Assignment: Take the lines below between the one holding "- HATEOAS Principles with Spring" and the one holding "- Pagination, Filtering, and Sorting", inclusive, and copy them exactly. Add nothing.

Given information:
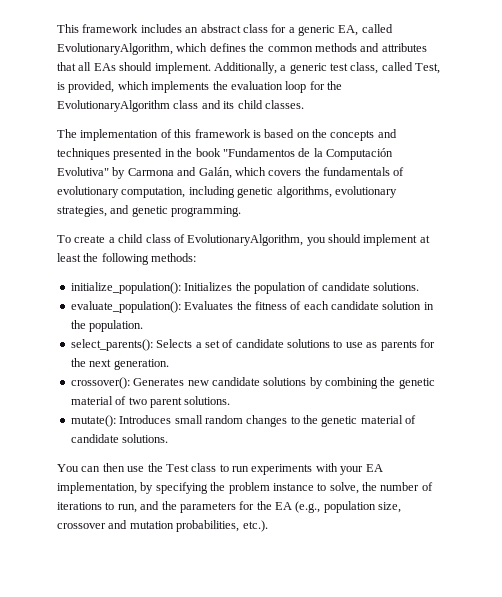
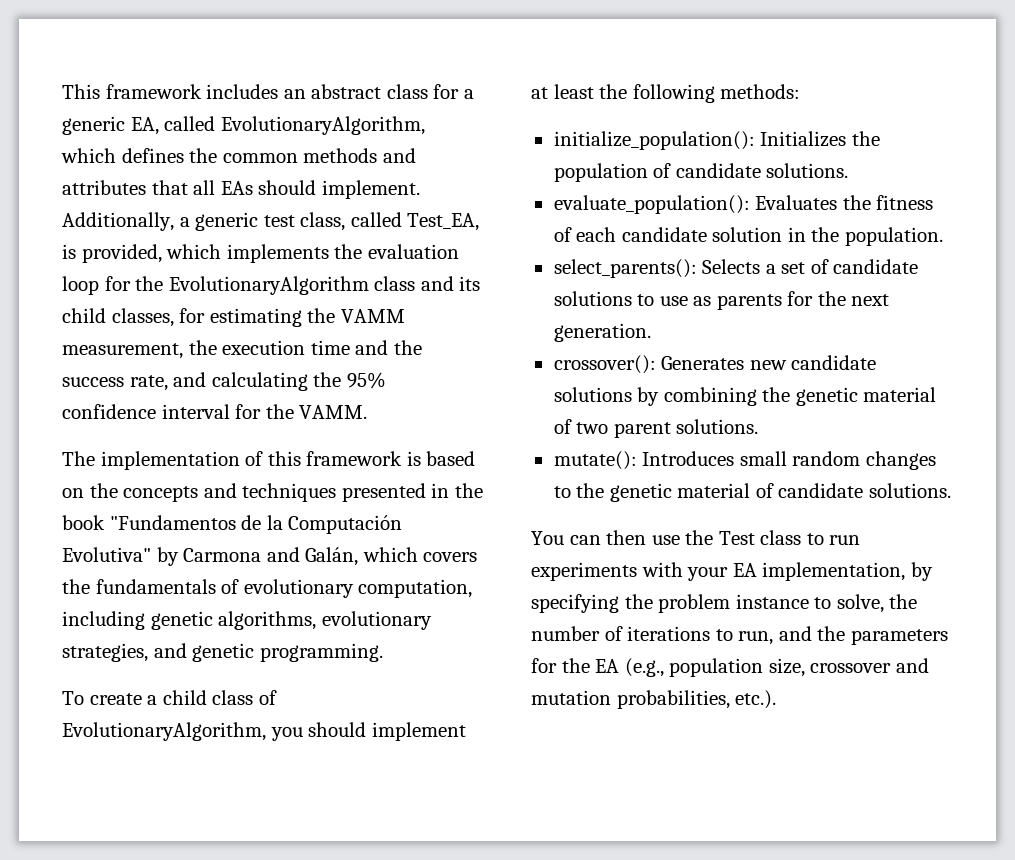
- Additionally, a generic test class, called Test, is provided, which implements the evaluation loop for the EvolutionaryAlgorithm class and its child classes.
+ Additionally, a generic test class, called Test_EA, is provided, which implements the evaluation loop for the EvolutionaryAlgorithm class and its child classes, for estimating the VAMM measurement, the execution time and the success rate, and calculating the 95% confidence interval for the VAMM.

* * *

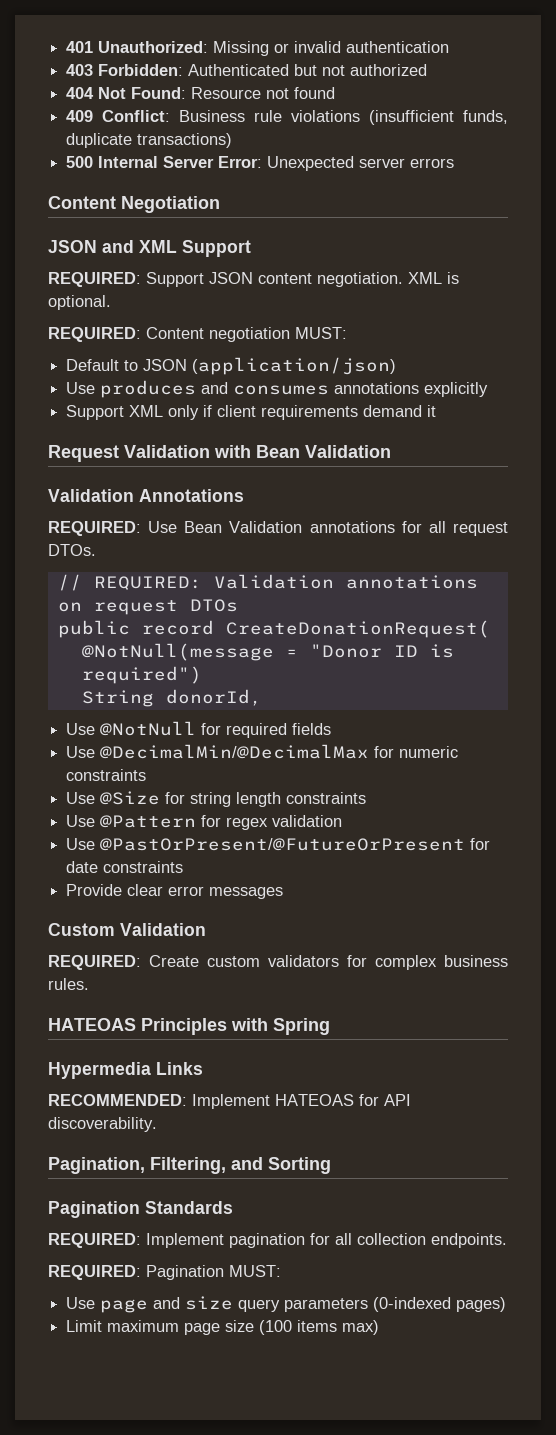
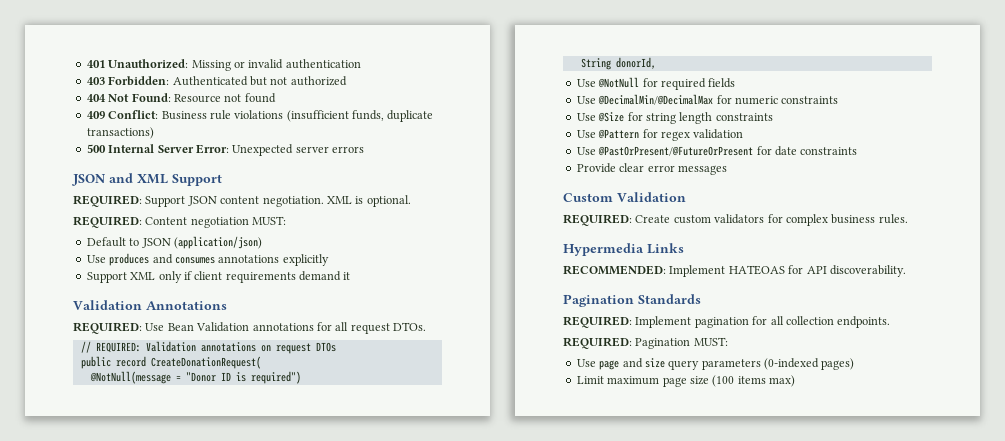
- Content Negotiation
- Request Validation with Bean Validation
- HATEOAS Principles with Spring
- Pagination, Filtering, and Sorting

==

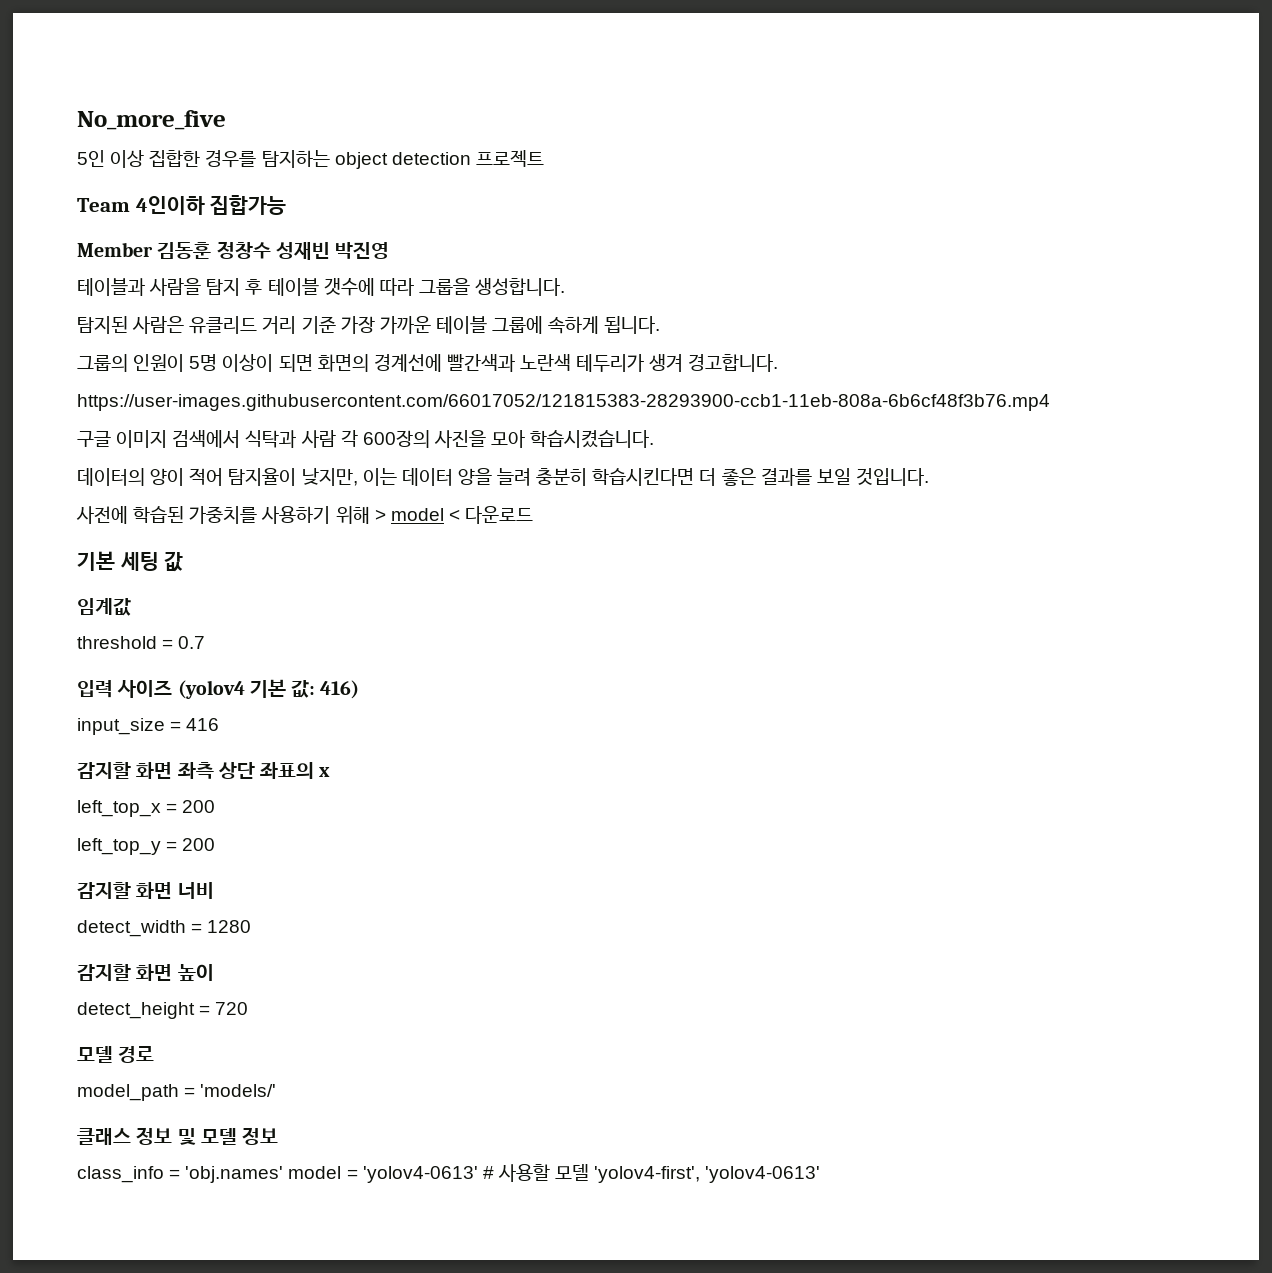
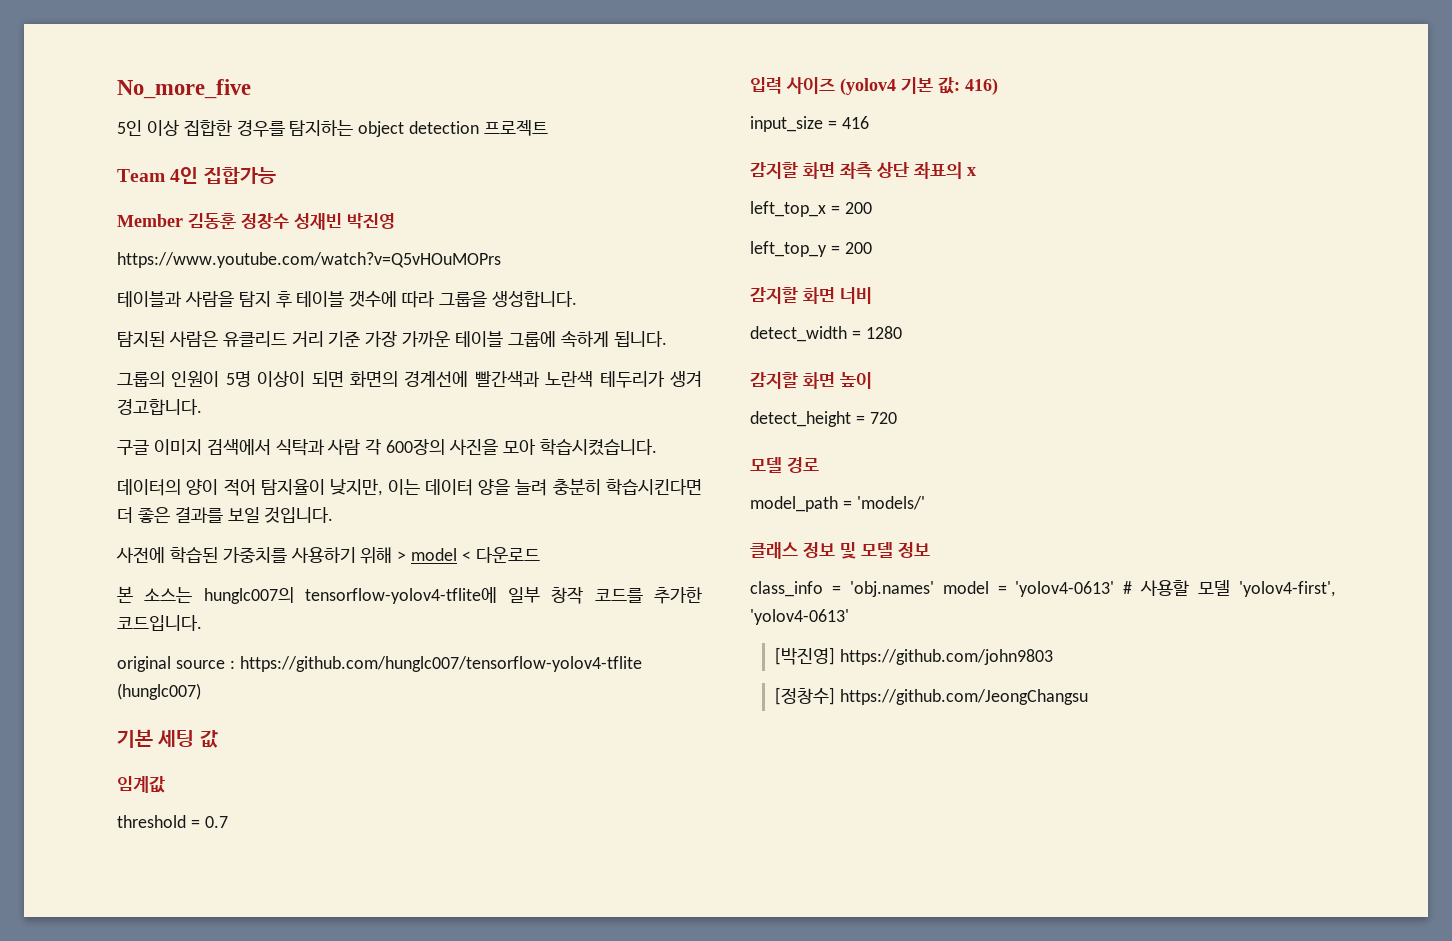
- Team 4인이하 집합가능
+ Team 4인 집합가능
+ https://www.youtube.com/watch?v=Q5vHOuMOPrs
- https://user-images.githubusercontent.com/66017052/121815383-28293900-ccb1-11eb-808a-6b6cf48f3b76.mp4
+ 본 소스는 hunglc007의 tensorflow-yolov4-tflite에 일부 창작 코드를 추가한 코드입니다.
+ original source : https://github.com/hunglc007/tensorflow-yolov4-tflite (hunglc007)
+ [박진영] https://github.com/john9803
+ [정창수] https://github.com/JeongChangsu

Answer area:
- HATEOAS Principles with Spring
- Pagination, Filtering, and Sorting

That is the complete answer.